▶ [Exercise prompt] Apart from the images, reproduce all of the data word for word.

▶ [Records provided]
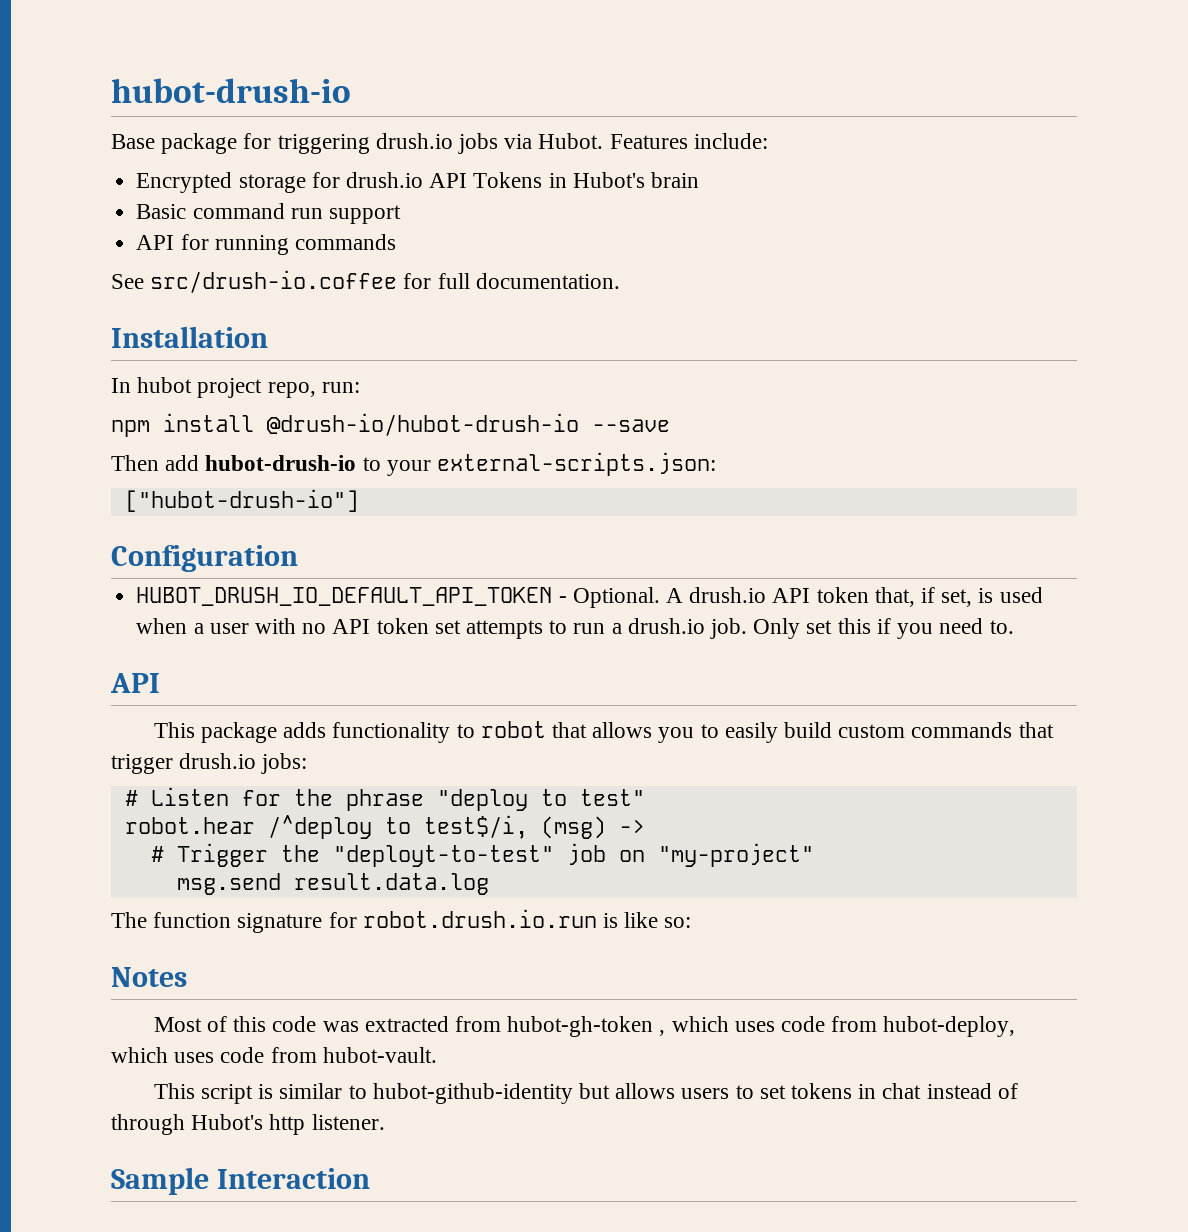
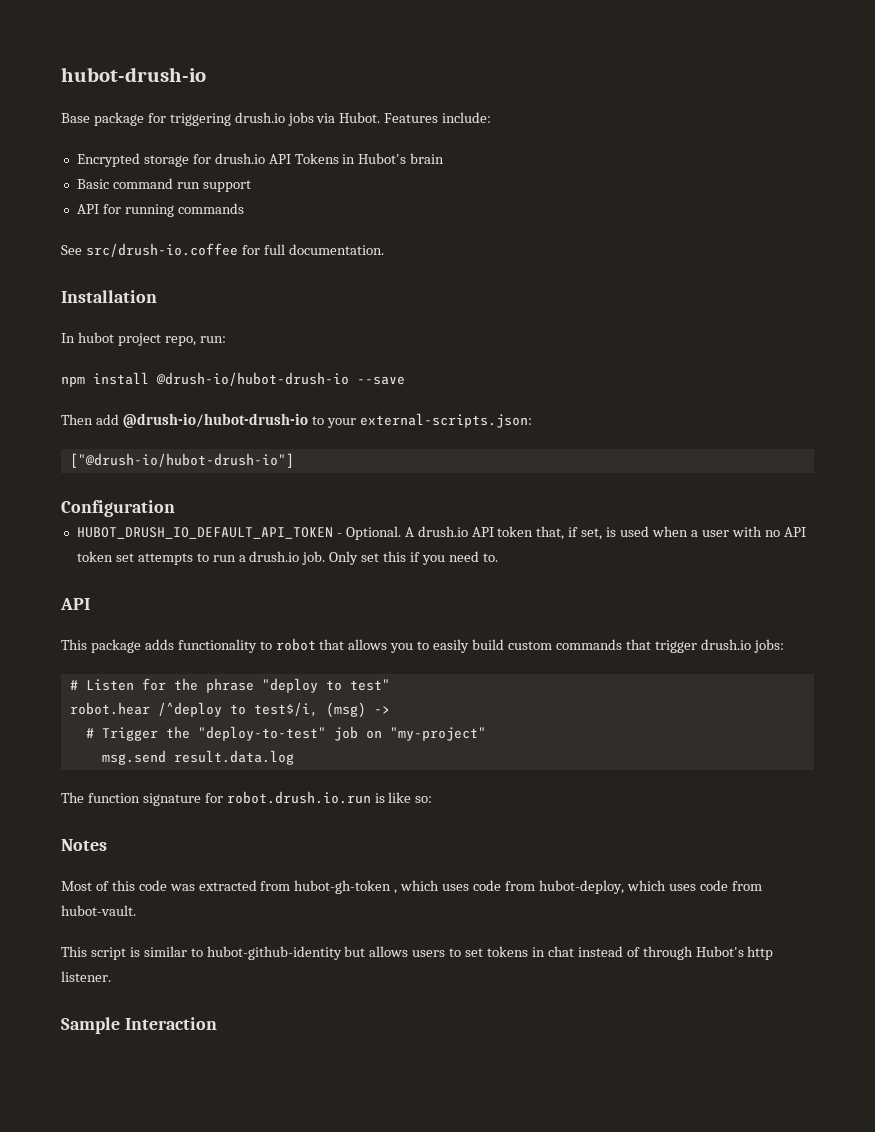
- Then add hubot-drush-io to your external-scripts.json:
+ Then add @drush-io/hubot-drush-io to your external-scripts.json:
- ["hubot-drush-io"]
+ ["@drush-io/hubot-drush-io"]
- # Trigger the "deployt-to-test" job on "my-project"
+ # Trigger the "deploy-to-test" job on "my-project"

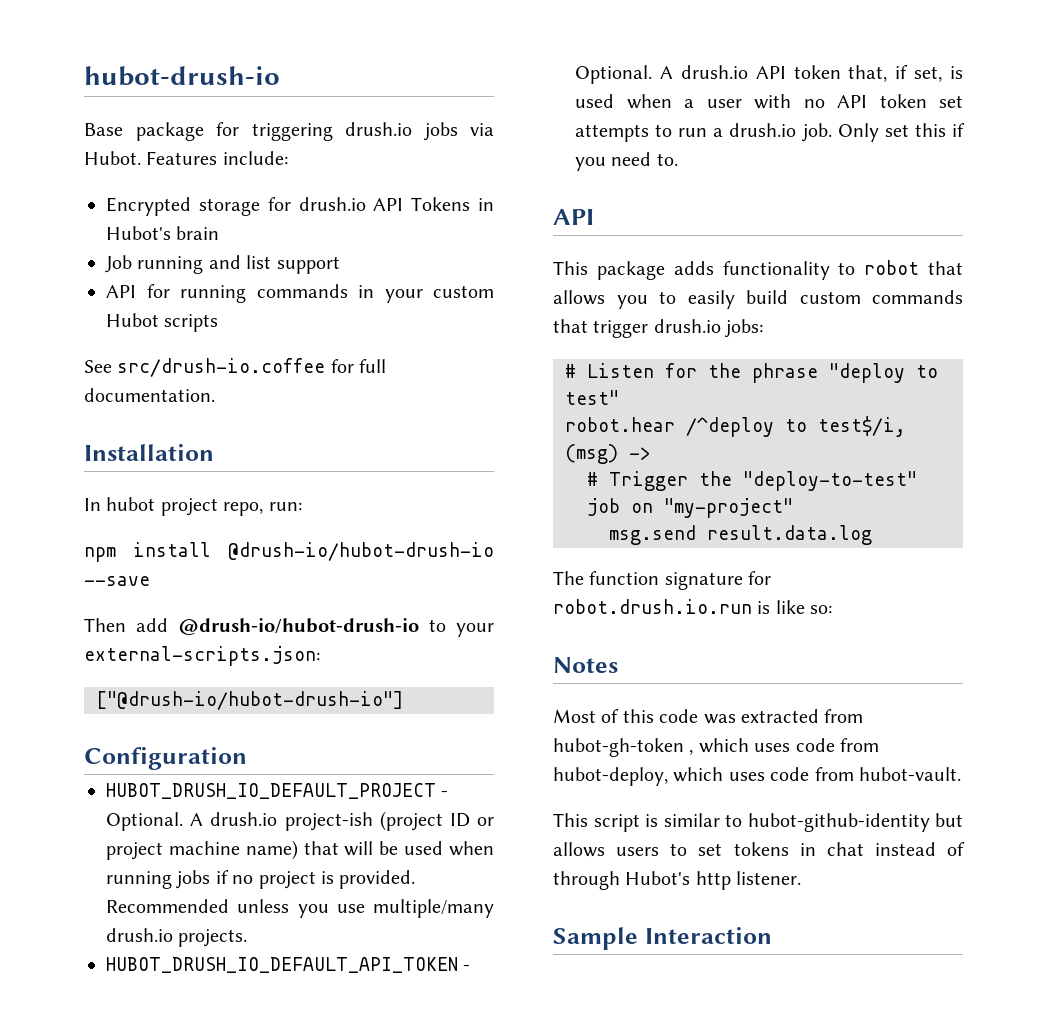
- Basic command run support
+ Job running and list support
- API for running commands
+ API for running commands in your custom Hubot scripts
+ HUBOT_DRUSH_IO_DEFAULT_PROJECT - Optional. A drush.io project-ish (project ID or project machine name) that will be used when running jobs if no project is provided. Recommended unless you use multiple/many drush.io projects.

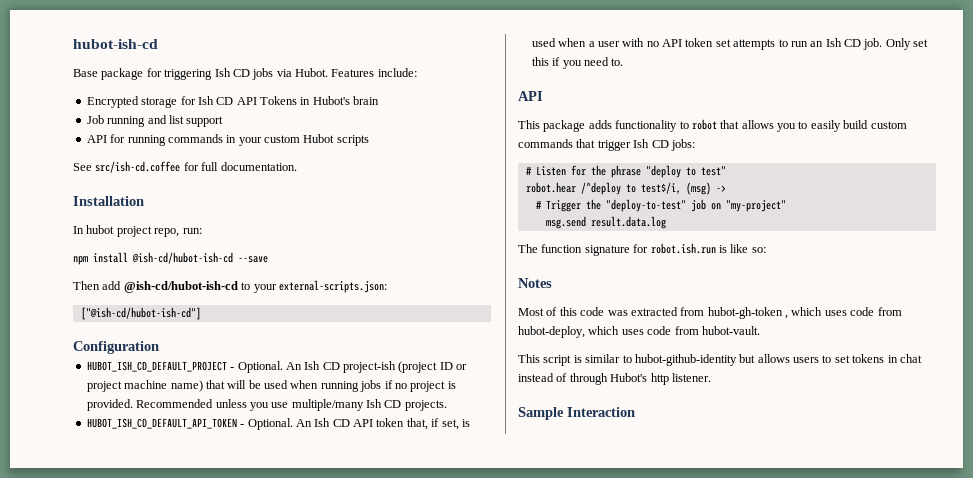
- hubot-drush-io
+ hubot-ish-cd
- Base package for triggering drush.io jobs via Hubot.
+ Base package for triggering Ish CD jobs via Hubot.
- Encrypted storage for drush.io API Tokens in Hubot's brain
+ Encrypted storage for Ish CD API Tokens in Hubot's brain
- See src/drush-io.coffee for full documentation.
+ See src/ish-cd.coffee for full documentation.
- npm install @drush-io/hubot-drush-io --save
+ npm install @ish-cd/hubot-ish-cd --save
- Then add @drush-io/hubot-drush-io to your external-scripts.json:
+ Then add @ish-cd/hubot-ish-cd to your external-scripts.json:
- ["@drush-io/hubot-drush-io"]
+ ["@ish-cd/hubot-ish-cd"]
- HUBOT_DRUSH_IO_DEFAULT_PROJECT - Optional. A drush.io project-ish (project ID or project machine name) that will be used when running jobs if no project is provided.
+ HUBOT_ISH_CD_DEFAULT_PROJECT - Optional. An Ish CD project-ish (project ID or project machine name) that will be used when running jobs if no project is provided.
- Recommended unless you use multiple/many drush.io projects.
+ Recommended unless you use multiple/many Ish CD projects.
- HUBOT_DRUSH_IO_DEFAULT_API_TOKEN - Optional. A drush.io API token that, if set, is used when a user with no API token set attempts to run a drush.io job.
+ HUBOT_ISH_CD_DEFAULT_API_TOKEN - Optional. An Ish CD API token that, if set, is used when a user with no API token set attempts to run an Ish CD job.
- This package adds functionality to robot that allows you to easily build custom commands that trigger drush.io jobs:
+ This package adds functionality to robot that allows you to easily build custom commands that trigger Ish CD jobs:
- The function signature for robot.drush.io.run is like so:
+ The function signature for robot.ish.run is like so:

▶ [Solution for this exercise]
- Then add hubot-drush-io to your external-scripts.json:
+ Then add @drush-io/hubot-drush-io to your external-scripts.json:
- ["hubot-drush-io"]
+ ["@drush-io/hubot-drush-io"]
- # Trigger the "deployt-to-test" job on "my-project"
+ # Trigger the "deploy-to-test" job on "my-project"

- Basic command run support
+ Job running and list support
- API for running commands
+ API for running commands in your custom Hubot scripts
+ HUBOT_DRUSH_IO_DEFAULT_PROJECT - Optional. A drush.io project-ish (project ID or project machine name) that will be used when running jobs if no project is provided. Recommended unless you use multiple/many drush.io projects.

- hubot-drush-io
+ hubot-ish-cd
- Base package for triggering drush.io jobs via Hubot.
+ Base package for triggering Ish CD jobs via Hubot.
- Encrypted storage for drush.io API Tokens in Hubot's brain
+ Encrypted storage for Ish CD API Tokens in Hubot's brain
- See src/drush-io.coffee for full documentation.
+ See src/ish-cd.coffee for full documentation.
- npm install @drush-io/hubot-drush-io --save
+ npm install @ish-cd/hubot-ish-cd --save
- Then add @drush-io/hubot-drush-io to your external-scripts.json:
+ Then add @ish-cd/hubot-ish-cd to your external-scripts.json:
- ["@drush-io/hubot-drush-io"]
+ ["@ish-cd/hubot-ish-cd"]
- HUBOT_DRUSH_IO_DEFAULT_PROJECT - Optional. A drush.io project-ish (project ID or project machine name) that will be used when running jobs if no project is provided.
+ HUBOT_ISH_CD_DEFAULT_PROJECT - Optional. An Ish CD project-ish (project ID or project machine name) that will be used when running jobs if no project is provided.
- Recommended unless you use multiple/many drush.io projects.
+ Recommended unless you use multiple/many Ish CD projects.
- HUBOT_DRUSH_IO_DEFAULT_API_TOKEN - Optional. A drush.io API token that, if set, is used when a user with no API token set attempts to run a drush.io job.
+ HUBOT_ISH_CD_DEFAULT_API_TOKEN - Optional. An Ish CD API token that, if set, is used when a user with no API token set attempts to run an Ish CD job.
- This package adds functionality to robot that allows you to easily build custom commands that trigger drush.io jobs:
+ This package adds functionality to robot that allows you to easily build custom commands that trigger Ish CD jobs:
- The function signature for robot.drush.io.run is like so:
+ The function signature for robot.ish.run is like so:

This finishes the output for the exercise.